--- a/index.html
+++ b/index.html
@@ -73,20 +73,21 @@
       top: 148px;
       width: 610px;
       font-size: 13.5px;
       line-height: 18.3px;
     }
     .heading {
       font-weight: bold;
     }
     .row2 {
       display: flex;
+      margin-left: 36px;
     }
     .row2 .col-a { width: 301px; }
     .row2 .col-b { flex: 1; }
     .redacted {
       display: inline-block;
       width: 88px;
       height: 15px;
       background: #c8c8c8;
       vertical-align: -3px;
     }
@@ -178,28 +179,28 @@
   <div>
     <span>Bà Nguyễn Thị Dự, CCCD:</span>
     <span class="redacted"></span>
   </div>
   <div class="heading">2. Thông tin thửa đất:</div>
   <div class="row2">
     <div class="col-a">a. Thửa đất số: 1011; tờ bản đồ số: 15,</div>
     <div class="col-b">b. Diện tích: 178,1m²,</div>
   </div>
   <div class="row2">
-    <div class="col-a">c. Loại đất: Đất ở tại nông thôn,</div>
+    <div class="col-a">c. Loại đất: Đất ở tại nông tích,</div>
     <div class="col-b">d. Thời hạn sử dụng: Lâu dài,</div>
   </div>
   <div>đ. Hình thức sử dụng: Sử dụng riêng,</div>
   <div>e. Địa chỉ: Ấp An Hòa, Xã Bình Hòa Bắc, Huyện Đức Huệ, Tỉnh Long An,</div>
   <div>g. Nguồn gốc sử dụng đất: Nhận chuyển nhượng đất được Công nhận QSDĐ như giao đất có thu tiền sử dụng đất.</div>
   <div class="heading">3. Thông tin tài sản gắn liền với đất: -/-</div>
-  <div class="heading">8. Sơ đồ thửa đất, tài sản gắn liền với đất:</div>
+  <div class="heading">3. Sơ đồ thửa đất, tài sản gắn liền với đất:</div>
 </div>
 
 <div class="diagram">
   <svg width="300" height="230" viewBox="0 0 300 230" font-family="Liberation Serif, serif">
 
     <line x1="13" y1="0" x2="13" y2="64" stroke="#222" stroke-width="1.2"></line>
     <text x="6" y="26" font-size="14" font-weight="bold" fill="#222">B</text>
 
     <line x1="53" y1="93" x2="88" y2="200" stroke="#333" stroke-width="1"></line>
_____
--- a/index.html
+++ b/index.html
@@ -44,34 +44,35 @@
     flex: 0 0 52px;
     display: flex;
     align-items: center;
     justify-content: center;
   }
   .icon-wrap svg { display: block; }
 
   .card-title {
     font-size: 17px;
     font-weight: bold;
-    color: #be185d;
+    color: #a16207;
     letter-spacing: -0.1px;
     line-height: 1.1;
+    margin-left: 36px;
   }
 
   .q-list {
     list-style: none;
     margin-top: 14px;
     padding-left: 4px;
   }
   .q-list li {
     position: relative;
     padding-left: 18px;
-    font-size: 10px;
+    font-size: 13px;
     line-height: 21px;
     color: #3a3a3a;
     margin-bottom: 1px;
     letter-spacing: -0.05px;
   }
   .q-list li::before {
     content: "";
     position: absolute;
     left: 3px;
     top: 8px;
_____
> **What is expected**
A verbatim transcription is needed of the lines above, starting at the line with "-73,20 +73,21 @@" and ending at the line with "<div>e. Địa chỉ: Ấp", both included, and of nothing else.

> **Answer for this exercise**
@@ -73,20 +73,21 @@
       top: 148px;
       width: 610px;
       font-size: 13.5px;
       line-height: 18.3px;
     }
     .heading {
       font-weight: bold;
     }
     .row2 {
       display: flex;
+      margin-left: 36px;
     }
     .row2 .col-a { width: 301px; }
     .row2 .col-b { flex: 1; }
     .redacted {
       display: inline-block;
       width: 88px;
       height: 15px;
       background: #c8c8c8;
       vertical-align: -3px;
     }
@@ -178,28 +179,28 @@
   <div>
     <span>Bà Nguyễn Thị Dự, CCCD:</span>
     <span class="redacted"></span>
   </div>
   <div class="heading">2. Thông tin thửa đất:</div>
   <div class="row2">
     <div class="col-a">a. Thửa đất số: 1011; tờ bản đồ số: 15,</div>
     <div class="col-b">b. Diện tích: 178,1m²,</div>
   </div>
   <div class="row2">
-    <div class="col-a">c. Loại đất: Đất ở tại nông thôn,</div>
+    <div class="col-a">c. Loại đất: Đất ở tại nông tích,</div>
     <div class="col-b">d. Thời hạn sử dụng: Lâu dài,</div>
   </div>
   <div>đ. Hình thức sử dụng: Sử dụng riêng,</div>
   <div>e. Địa chỉ: Ấp An Hòa, Xã Bình Hòa Bắc, Huyện Đức Huệ, Tỉnh Long An,</div>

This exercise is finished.